RECORD EXTRACTS:

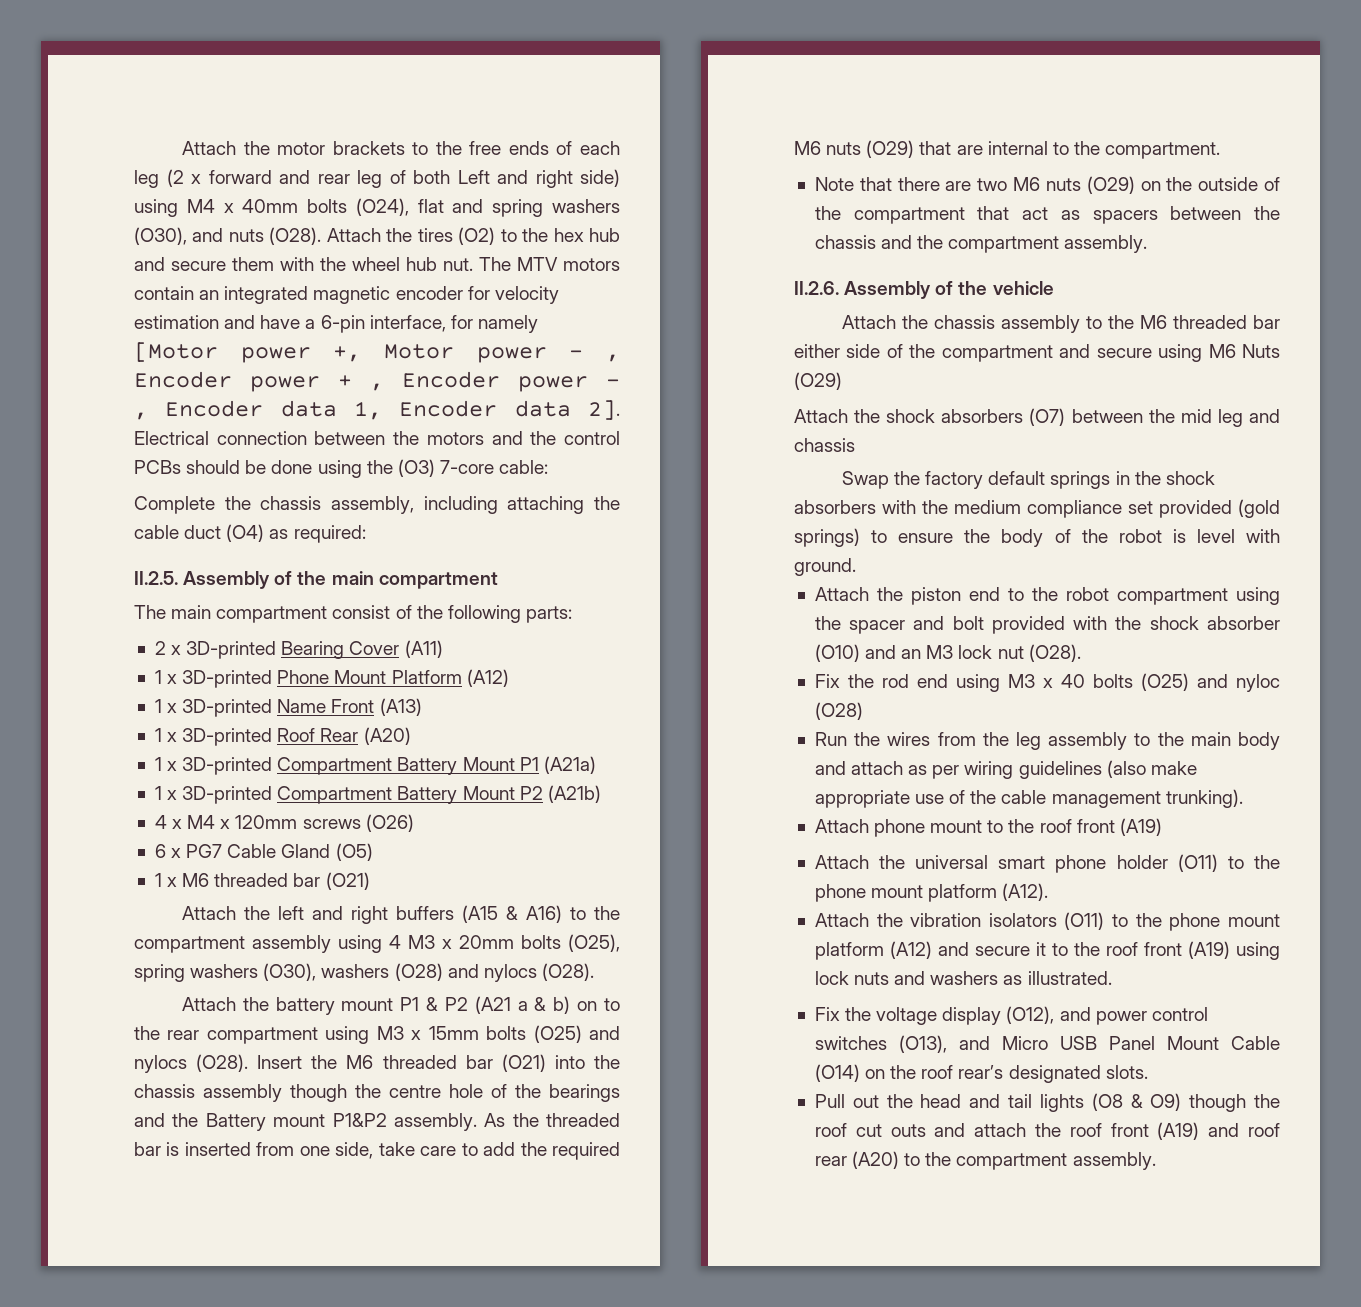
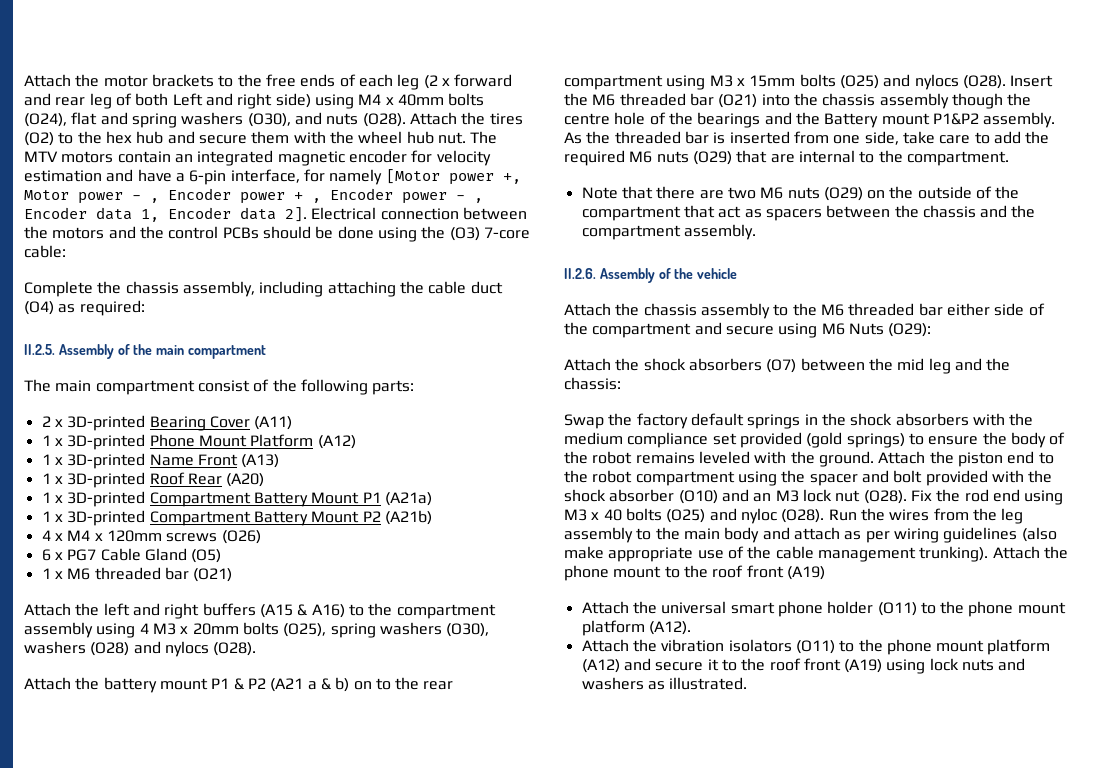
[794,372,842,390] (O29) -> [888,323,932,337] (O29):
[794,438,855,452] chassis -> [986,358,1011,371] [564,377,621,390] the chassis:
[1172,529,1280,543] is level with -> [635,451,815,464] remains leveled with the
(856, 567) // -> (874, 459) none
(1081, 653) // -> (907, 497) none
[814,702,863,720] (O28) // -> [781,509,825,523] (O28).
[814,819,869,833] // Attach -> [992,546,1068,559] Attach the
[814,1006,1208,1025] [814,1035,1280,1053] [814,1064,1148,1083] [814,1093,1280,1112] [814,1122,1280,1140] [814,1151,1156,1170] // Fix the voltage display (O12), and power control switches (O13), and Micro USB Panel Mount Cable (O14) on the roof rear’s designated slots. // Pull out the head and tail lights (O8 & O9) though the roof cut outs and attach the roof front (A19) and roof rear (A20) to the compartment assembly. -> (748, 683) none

* * *

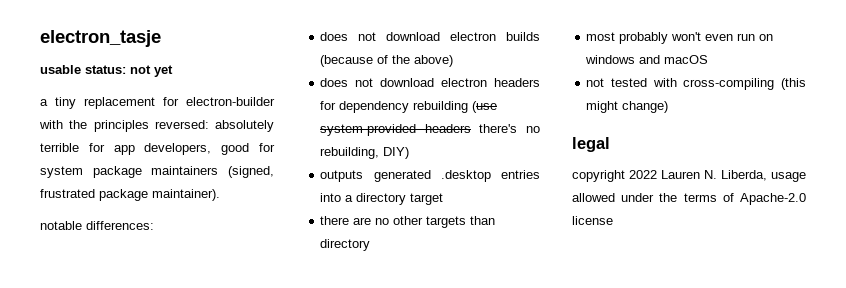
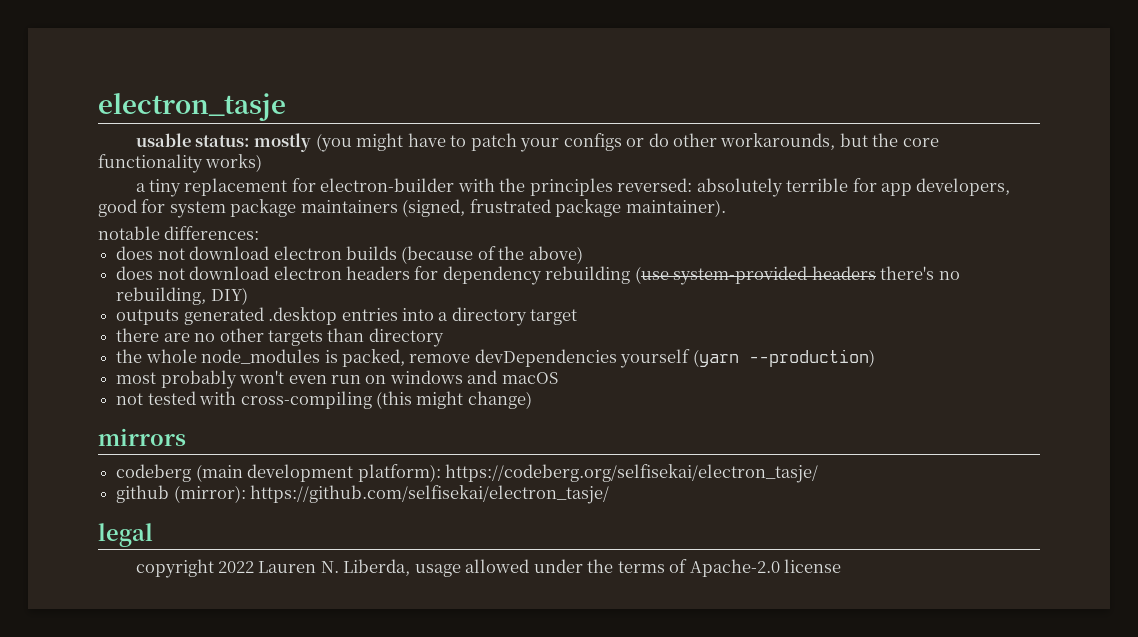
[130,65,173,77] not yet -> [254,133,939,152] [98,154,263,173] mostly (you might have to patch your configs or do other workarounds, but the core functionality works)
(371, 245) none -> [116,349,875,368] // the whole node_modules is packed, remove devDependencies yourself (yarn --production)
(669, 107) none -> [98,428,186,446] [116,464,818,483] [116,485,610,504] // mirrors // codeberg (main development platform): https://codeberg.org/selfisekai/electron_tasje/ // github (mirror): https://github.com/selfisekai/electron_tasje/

WHAT YOU ARE ASKED TO DO:
In the listing above, transcribe exactly everything from the line containing "[794,372,842,390] (O29) ->" down to the line containing "[814,1006,1208,1025] [814,1035,1280,1053] [814,1064,1148,1083]", including both and nothing more.

RESULT OF THE EXERCISE:
[794,372,842,390] (O29) -> [888,323,932,337] (O29):
[794,438,855,452] chassis -> [986,358,1011,371] [564,377,621,390] the chassis:
[1172,529,1280,543] is level with -> [635,451,815,464] remains leveled with the
(856, 567) // -> (874, 459) none
(1081, 653) // -> (907, 497) none
[814,702,863,720] (O28) // -> [781,509,825,523] (O28).
[814,819,869,833] // Attach -> [992,546,1068,559] Attach the
[814,1006,1208,1025] [814,1035,1280,1053] [814,1064,1148,1083] [814,1093,1280,1112] [814,1122,1280,1140] [814,1151,1156,1170] // Fix the voltage display (O12), and power control switches (O13), and Micro USB Panel Mount Cable (O14) on the roof rear’s designated slots. // Pull out the head and tail lights (O8 & O9) though the roof cut outs and attach the roof front (A19) and roof rear (A20) to the compartment assembly. -> (748, 683) none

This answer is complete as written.